There is no need to use runnable_avg when estimating util_est and that
even generates wrong behavior because one includes blocked tasks whereas
the other one doesn't. This can lead to accounting twice the waking task p,
once with the blocked runnable_avg and another one when adding its
util_est.
cpu's runnable_avg is already used when computing util_avg which is then
compared with util_est.
In some situation, feec will not select prev_cpu but another one on the
same performance domain because of higher max_util
Fixes: 7d0583cf9ec7 ("sched/fair, cpufreq: Introduce 'runnable boosting'")
Signed-off-by: Vincent Guittot <[email protected]>
---
kernel/sched/fair.c | 3 ---
1 file changed, 3 deletions(-)
diff --git a/kernel/sched/fair.c b/kernel/sched/fair.c
index a80a73909dc2..77c9f5816c31 100644
--- a/kernel/sched/fair.c
+++ b/kernel/sched/fair.c
@@ -7289,9 +7289,6 @@ cpu_util(int cpu, struct task_struct *p, int dst_cpu, int boost)

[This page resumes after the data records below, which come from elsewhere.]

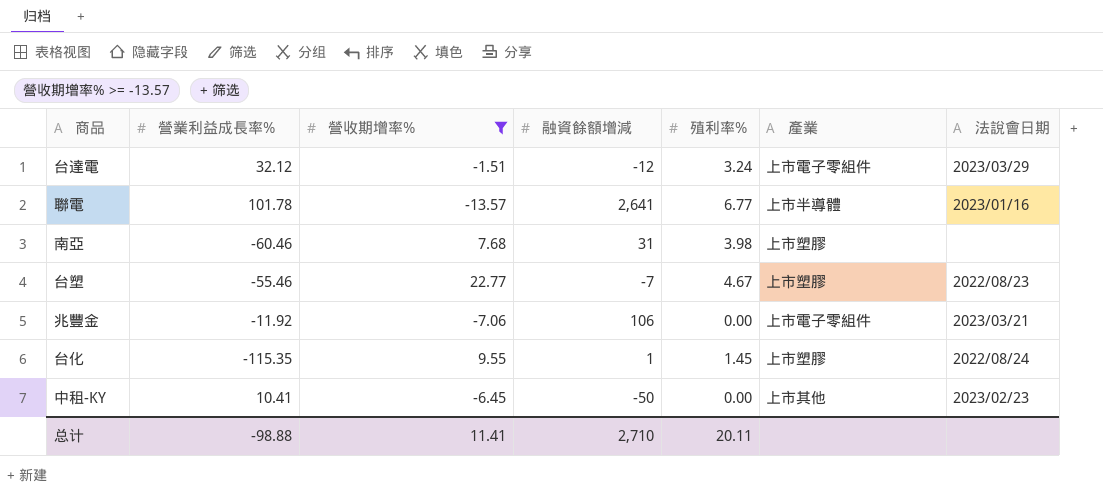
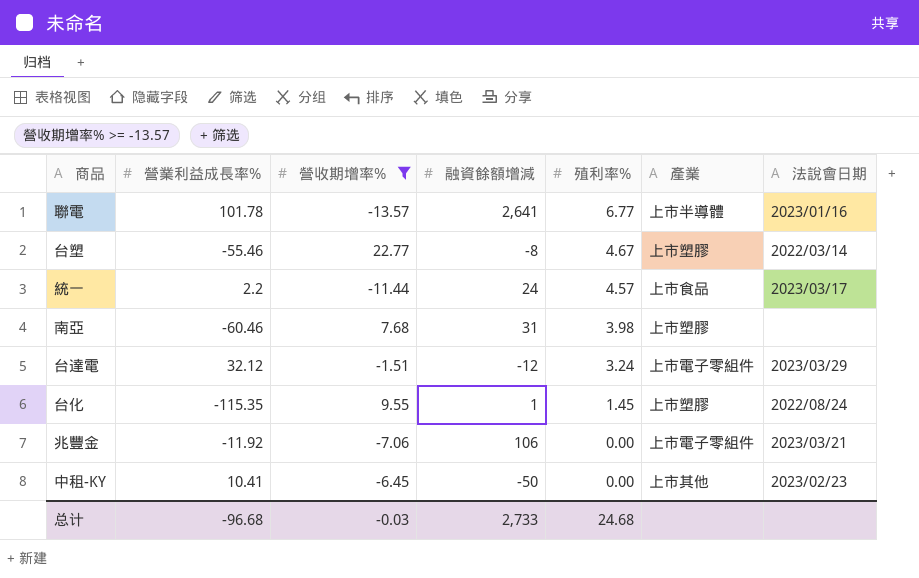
row order: none -> 殖利率% descending
台塑 | 融資餘額增減: -7 -> -8
台塑 | 法說會日期: 2022/08/23 -> 2022/03/14
row 統一: none -> 2.2 | -11.44 | 24 | 4.57 | 上市食品 | 2023/03/17
总计 | 營業利益成長率%: -98.88 -> -96.68
总计 | 營收期增率%: 11.41 -> -0.03
总计 | 融資餘額增減: 2,710 -> 2,733
总计 | 殖利率%: 20.11 -> 24.68

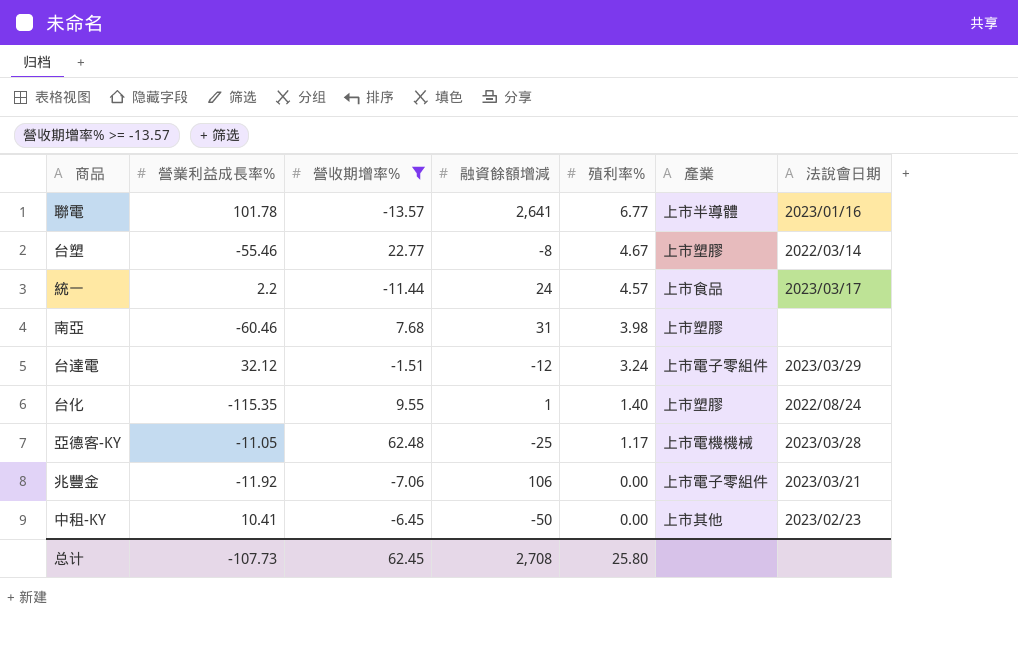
台化 | 殖利率%: 1.45 -> 1.40
row 亞德客-KY: none -> -11.05 | 62.48 | -25 | 1.17 | 上市電機機械 | 2023/03/28
总计 | 營業利益成長率%: -96.68 -> -107.73
总计 | 營收期增率%: -0.03 -> 62.45
总计 | 融資餘額增減: 2,733 -> 2,708
总计 | 殖利率%: 24.68 -> 25.80

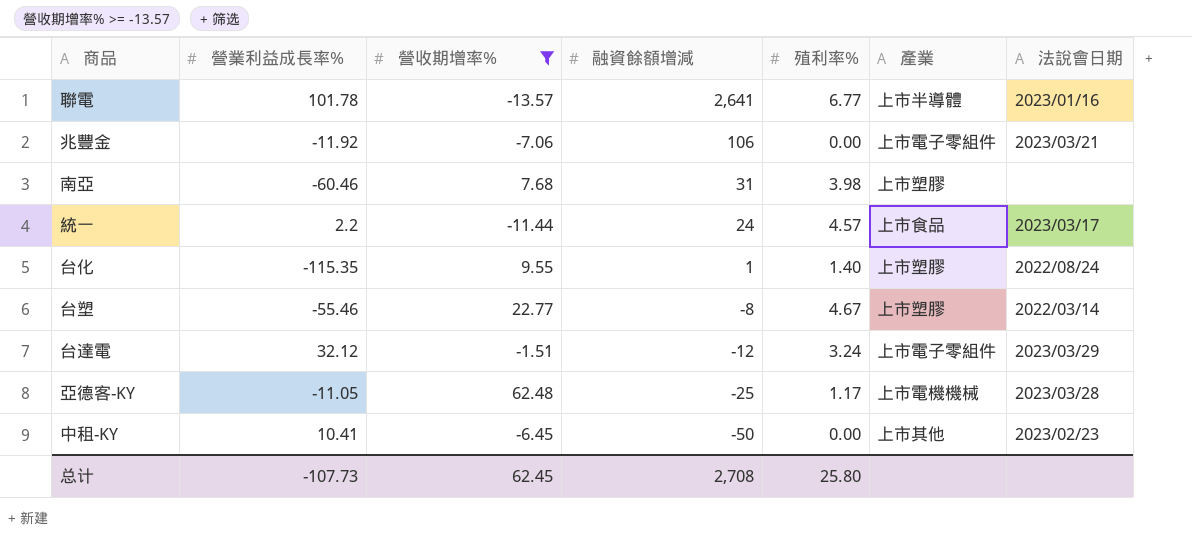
row order: 殖利率% descending -> 融資餘額增減 descending

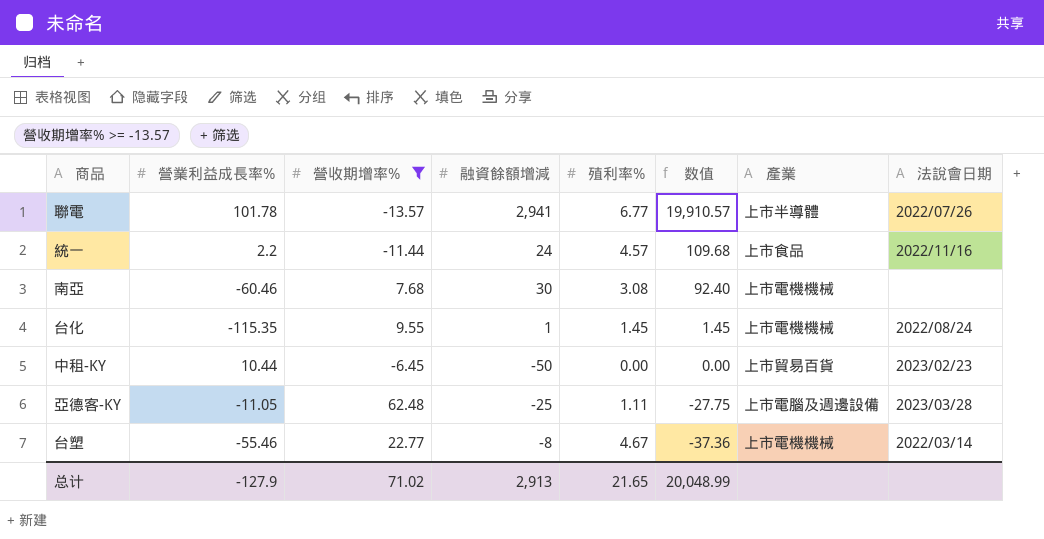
row order: 融資餘額增減 descending -> 数值 descending
column 数值 | formula: none -> [融資餘額增減] * [殖利率%]
row 兆豐金: -11.92 | -7.06 | 106 | 0.00 | 上市電子零組件 | 2023/03/21 -> none
row 台達電: 32.12 | -1.51 | -12 | 3.24 | 上市電子零組件 | 2023/03/29 -> none
聯電 | 融資餘額增減: 2,641 -> 2,941
聯電 | 法說會日期: 2023/01/16 -> 2022/07/26
統一 | 法說會日期: 2023/03/17 -> 2022/11/16
南亞 | 融資餘額增減: 31 -> 30
南亞 | 殖利率%: 3.98 -> 3.08
南亞 | 產業: 上市塑膠 -> 上市電機機械
台化 | 殖利率%: 1.40 -> 1.45
台化 | 產業: 上市塑膠 -> 上市電機機械
中租-KY | 營業利益成長率%: 10.41 -> 10.44
中租-KY | 產業: 上市其他 -> 上市貿易百貨
亞德客-KY | 殖利率%: 1.17 -> 1.11
亞德客-KY | 產業: 上市電機機械 -> 上市電腦及週邊設備
台塑 | 產業: 上市塑膠 -> 上市電機機械
总计 | 營業利益成長率%: -107.73 -> -127.9
总计 | 營收期增率%: 62.45 -> 71.02
总计 | 融資餘額增減: 2,708 -> 2,913
总计 | 殖利率%: 25.80 -> 21.65

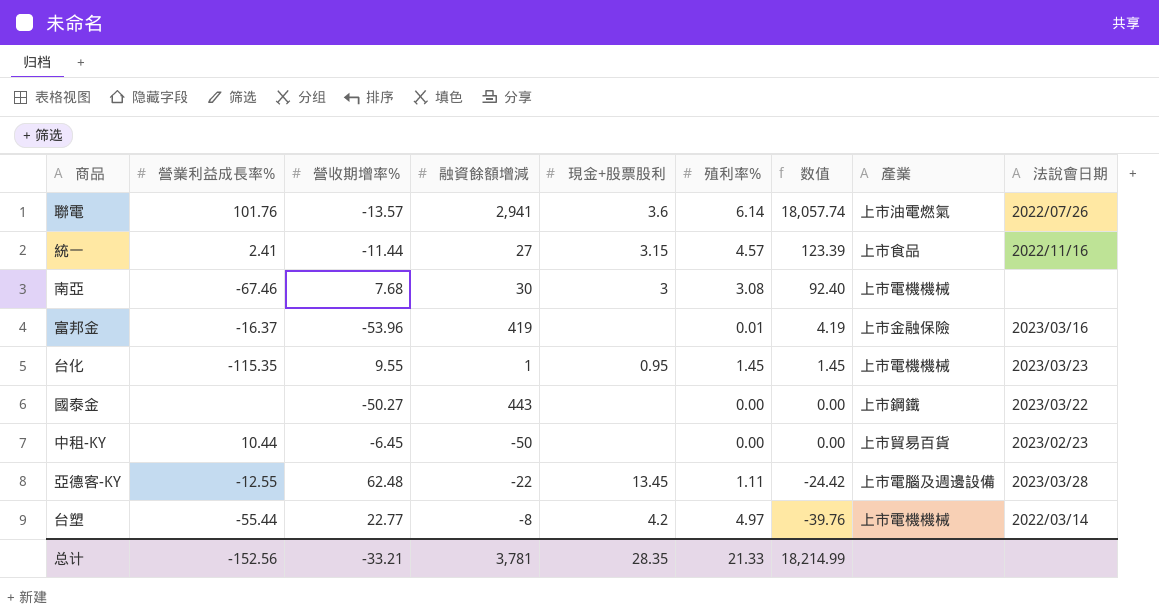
filter: 營收期增率% >= -13.57 -> none
column 現金+股票股利 | position: none -> 5
聯電 | 營業利益成長率%: 101.78 -> 101.76
聯電 | 殖利率%: 6.77 -> 6.14
聯電 | 数值: 19,910.57 -> 18,057.74
聯電 | 產業: 上市半導體 -> 上市油電燃氣
統一 | 營業利益成長率%: 2.2 -> 2.41
統一 | 融資餘額增減: 24 -> 27
統一 | 数值: 109.68 -> 123.39
南亞 | 營業利益成長率%: -60.46 -> -67.46
台化 | 法說會日期: 2022/08/24 -> 2023/03/23
亞德客-KY | 營業利益成長率%: -11.05 -> -12.55
亞德客-KY | 融資餘額增減: -25 -> -22
亞德客-KY | 数值: -27.75 -> -24.42
台塑 | 營業利益成長率%: -55.46 -> -55.44
台塑 | 殖利率%: 4.67 -> 4.97
台塑 | 数值: -37.36 -> -39.76
总计 | 營業利益成長率%: -127.9 -> -152.56
总计 | 營收期增率%: 71.02 -> -33.21
总计 | 融資餘額增減: 2,913 -> 3,781
总计 | 殖利率%: 21.65 -> 21.33
总计 | 数值: 20,048.99 -> 18,214.99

util_est = READ_ONCE(cfs_rq->avg.util_est.enqueued);
- if (boost)
- util_est = max(util_est, runnable);
-
/*
* During wake-up @p isn't enqueued yet and doesn't contribute
* to any cpu_rq(cpu)->cfs.avg.util_est.enqueued.
--
2.34.1
On 07/06/23 15:51, Vincent Guittot wrote:
> There is no need to use runnable_avg when estimating util_est and that
> even generates wrong behavior because one includes blocked tasks whereas
> the other one doesn't. This can lead to accounting twice the waking task p,
> once with the blocked runnable_avg and another one when adding its
> util_est.
>
> cpu's runnable_avg is already used when computing util_avg which is then
> compared with util_est.
>
> In some situation, feec will not select prev_cpu but another one on the
> same performance domain because of higher max_util
>
> Fixes: 7d0583cf9ec7 ("sched/fair, cpufreq: Introduce 'runnable boosting'")
> Signed-off-by: Vincent Guittot <[email protected]>
> ---
Can we verify the numbers that introduced this magic boost are still valid
please?
Otherwise LGTM.
Thanks!
--
Qais Yousef
> kernel/sched/fair.c | 3 ---
> 1 file changed, 3 deletions(-)
>
> diff --git a/kernel/sched/fair.c b/kernel/sched/fair.c
> index a80a73909dc2..77c9f5816c31 100644
> --- a/kernel/sched/fair.c
> +++ b/kernel/sched/fair.c
> @@ -7289,9 +7289,6 @@ cpu_util(int cpu, struct task_struct *p, int dst_cpu, int boost)
>
> util_est = READ_ONCE(cfs_rq->avg.util_est.enqueued);
>
> - if (boost)
> - util_est = max(util_est, runnable);
> -
> /*
> * During wake-up @p isn't enqueued yet and doesn't contribute
> * to any cpu_rq(cpu)->cfs.avg.util_est.enqueued.
> --
> 2.34.1
>
On Tue, 11 Jul 2023 at 17:47, Qais Yousef <[email protected]> wrote:
>
> On 07/06/23 15:51, Vincent Guittot wrote:
> > There is no need to use runnable_avg when estimating util_est and that
> > even generates wrong behavior because one includes blocked tasks whereas
> > the other one doesn't. This can lead to accounting twice the waking task p,
> > once with the blocked runnable_avg and another one when adding its
> > util_est.
> >
> > cpu's runnable_avg is already used when computing util_avg which is then
> > compared with util_est.
> >
> > In some situation, feec will not select prev_cpu but another one on the
> > same performance domain because of higher max_util
> >
> > Fixes: 7d0583cf9ec7 ("sched/fair, cpufreq: Introduce 'runnable boosting'")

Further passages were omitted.